June 15, 2021 by Tom Ramstack
Congress Begins Investigation of Alleged Justice Dept. Abuses
FILE - In this June 1, 2020 file photo, President Donald Trump walks past police in Lafayette Park after visiting outside St. John's Church across from the White House in Washington. An internal investigation has determined that the decision to clear racial justice protestors from an area in front of the White House last summer was not influenced by then-President Donald Trump’s plans for a photo opportunity at that spot. The report released Wednesday by the Department of Interior’s Inspector General concludes that the protestors were cleared by U.S. Park Police on June 1 of last year so new fencing could be installed. (AP Photo/Patrick Semansky)

WASHINGTON — A powerful congressional committee is beginning an investigation into reports the Justice Department secretly subpoenaed information about members of Congress and journalists during the Trump administration.

The committee’s chairman said he was concerned the Justice Department “used criminal investigations as a pretext to spy on President Trump’s perceived political enemies.”
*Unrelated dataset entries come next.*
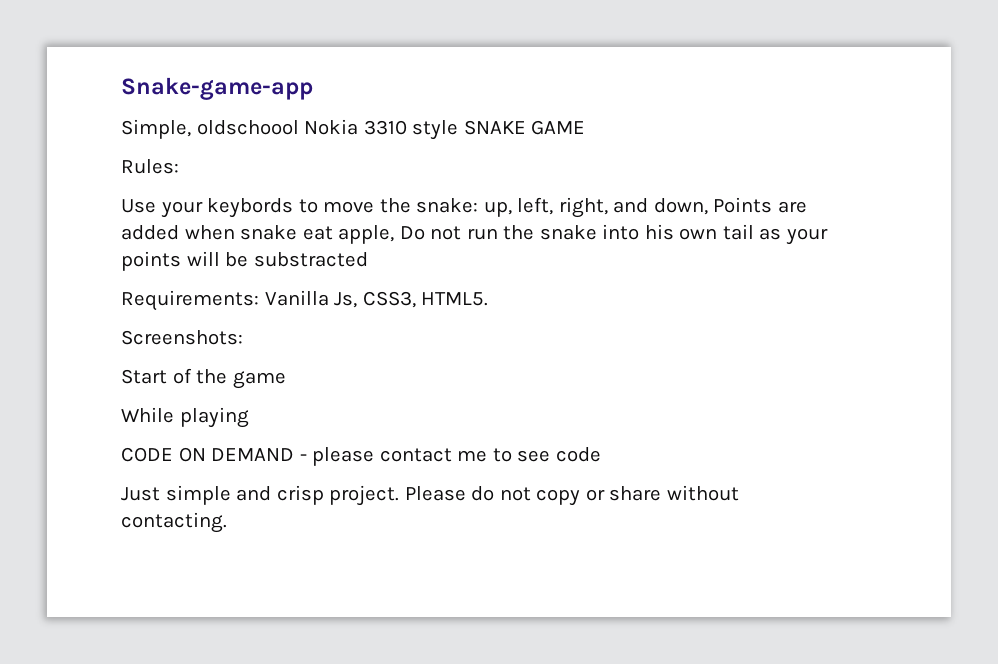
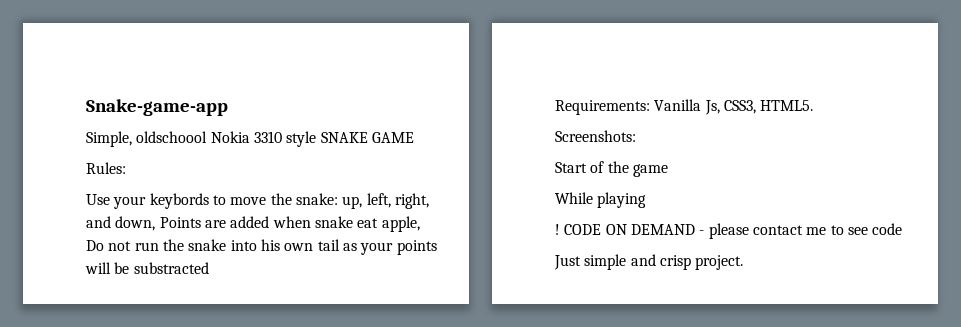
(249, 417) none -> [555,224,560,235] !
[404,485,739,506] [121,512,227,533] Please do not copy or share without contacting. -> (744, 262) none

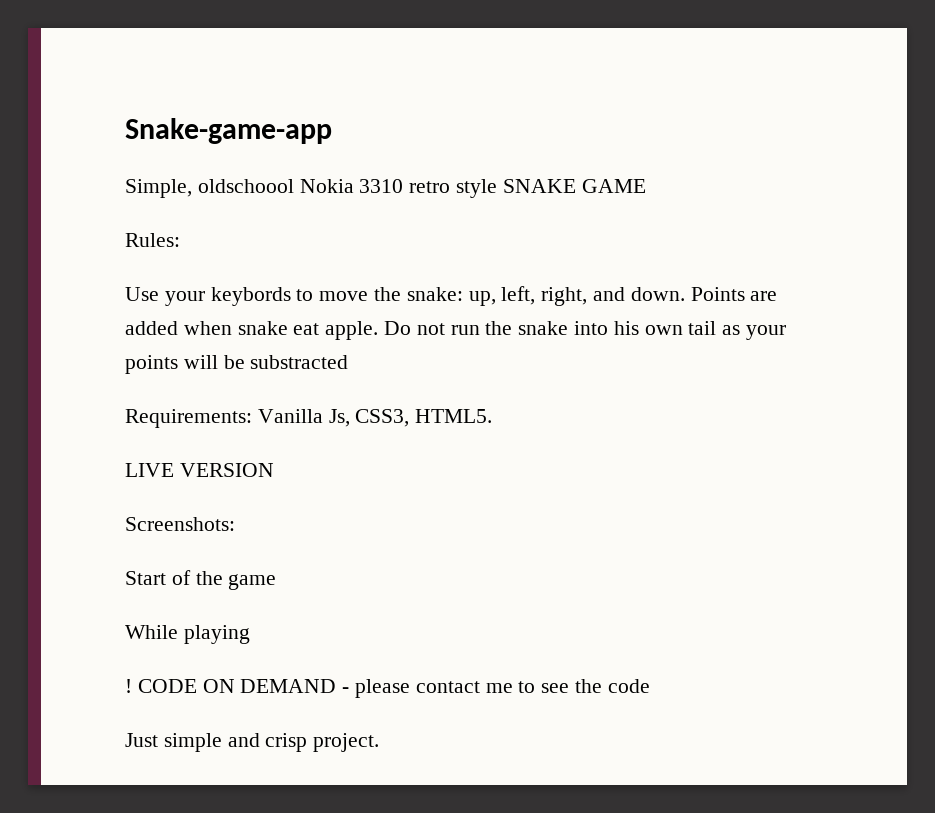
(282, 137) none -> [409,181,451,193] retro
[115,216,156,231] down, -> [630,287,685,301] down.
[381,216,420,232] apple, -> [325,321,379,340] apple.
(814, 105) none -> [125,463,274,477] // LIVE VERSION
(868, 231) none -> [575,679,603,693] the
A New York Times story last week said the Justice Department subpoenaed data from computer giant Apple Inc. about House Democrats Adam Schiff and Eric Swalwell, both critics of Trump, as well as their families and aides.

“Congress must make it extraordinarily difficult, if not impossible, for the Department to spy on the Congress or the news media,” Rep. Jerry Nadler, D-N.Y., chairman of the House Judiciary Committee, said in a statement.


The Justice department also subpoenaed Apple in February 2018 to get metadata on then-White House counsel Don McGahn and his wife in an apparent attempt to determine the source of leaks about Trump’s presidential campaign.

Apple was barred from revealing the subpoena by a gag order. The company notified the McGahns of the subpoena last month after the gag order expired.

Nadler said the reports “raise serious constitutional and separation of power concerns.”

Former Trump administration attorneys general Jeff Sessions and William Barr as well as former Deputy Attorney General Rod Rosenstein denied knowledge of the secret subpoenas.

Their denials prompted Rep. Pramila Jayapal, D-Wash., to say in an interview Tuesday with MSNBC, “That feels impossible to me.”

She added that overlooking any secret subpoenas would set a dangerous precedent for future presidential administrations.


“We have to hold that last administration accountable,” Jayapal said.

Further condemnations came from U.S. Attorney General Merrick B. Garland. He made a thinly veiled threat of prosecution against any government officials who might have participated in spying on Trump’s political enemies.

“Political or other improper considerations must play no role in any investigative or prosecutorial decisions,” Garland said in a statement.

He ordered a Justice Department inspector general’s investigation to determine the possible role of his agency’s personnel in the alleged spying.

Any of their failures to fulfill their duty of prosecutorial impartiality “will be met with strict accountability,” Garland said.

He also told Deputy Attorney General Lisa Monaco to evaluate and possibly revise Justice Department policies on obtaining legislative branch records.

Garland met Monday with top staff of The New York Times, CNN and The Washington Post to discuss Trump administration admissions that the Justice Department seized phone and email records from their reporters, apparently in an effort to find the source of leaks.

A Justice Department summary of the meeting said, “As previously announced, the department will no longer use compulsory process to obtain reporters’ source information when they are doing their jobs.”

Separately, members of Congress on Tuesday revealed information showing Trump pressured the Justice Department to sue six swing states to get electoral college results thrown out that show he lost the 2020 election.


One of the states was Pennsylvania, where Attorney General Josh Shapiro said the federal government must stop all efforts to use the Justice Department to advance a political agenda.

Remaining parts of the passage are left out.